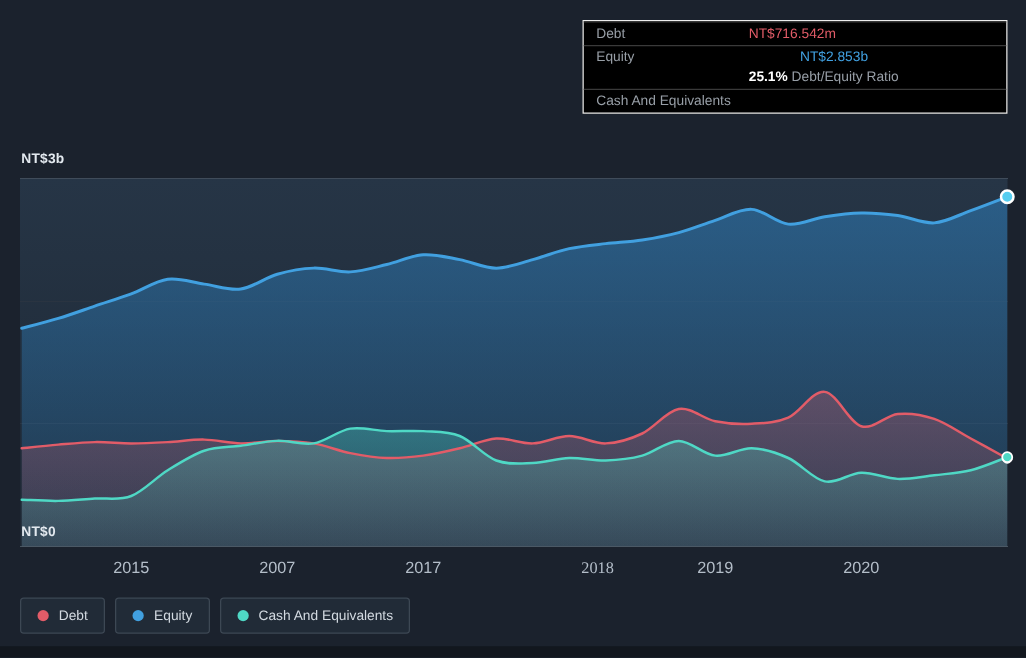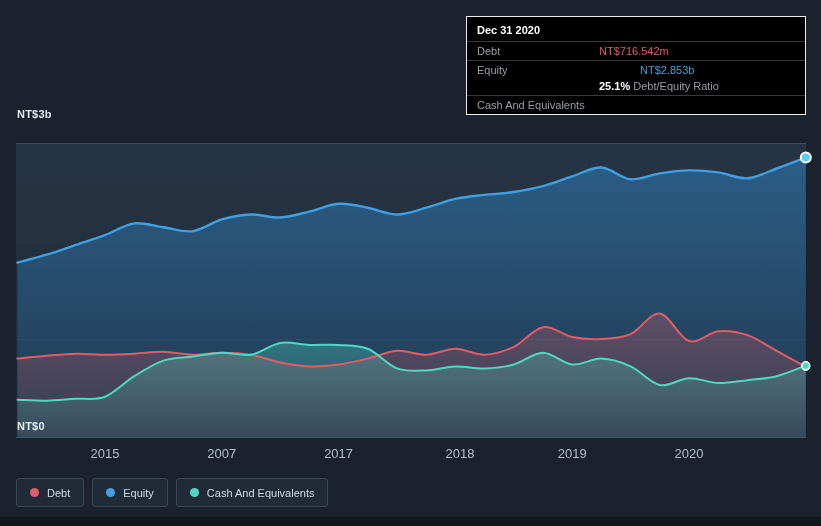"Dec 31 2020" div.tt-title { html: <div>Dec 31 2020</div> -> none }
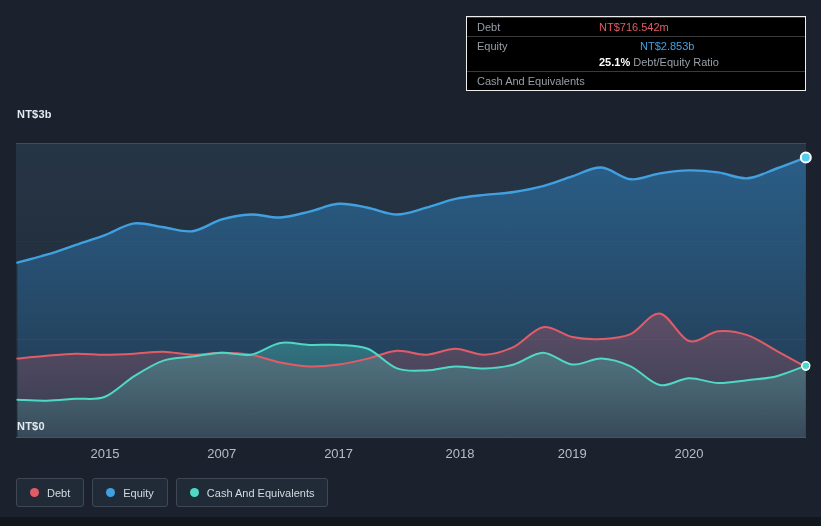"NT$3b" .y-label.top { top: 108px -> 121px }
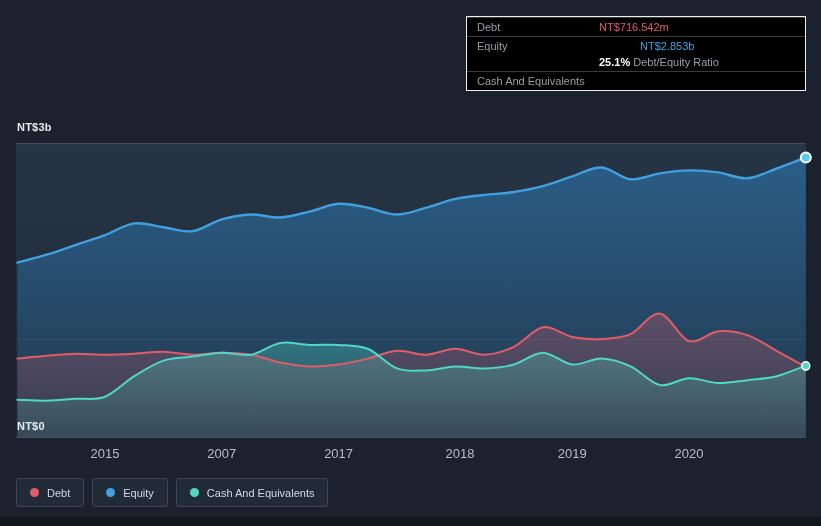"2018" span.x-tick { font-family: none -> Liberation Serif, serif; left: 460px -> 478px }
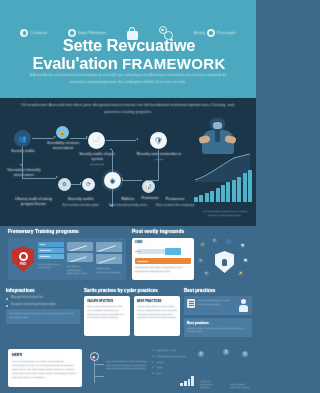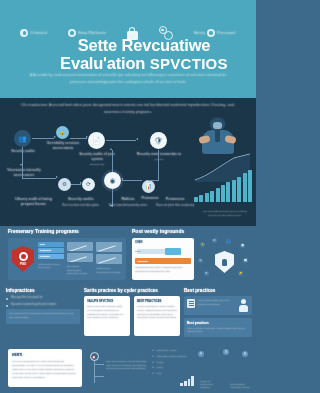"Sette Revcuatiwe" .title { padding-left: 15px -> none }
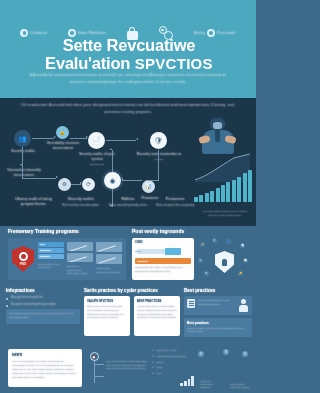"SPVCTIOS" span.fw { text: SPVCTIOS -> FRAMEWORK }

........

[Task prompt] Write the lines from the one with "top: 108px ->" through the last line of the entries out again exactly, both ends included, and skip the pictures.

[Answer space]
"NT$3b" .y-label.top { top: 108px -> 121px }
"2018" span.x-tick { font-family: none -> Liberation Serif, serif; left: 460px -> 478px }
"Sette Revcuatiwe" .title { padding-left: 15px -> none }
"SPVCTIOS" span.fw { text: SPVCTIOS -> FRAMEWORK }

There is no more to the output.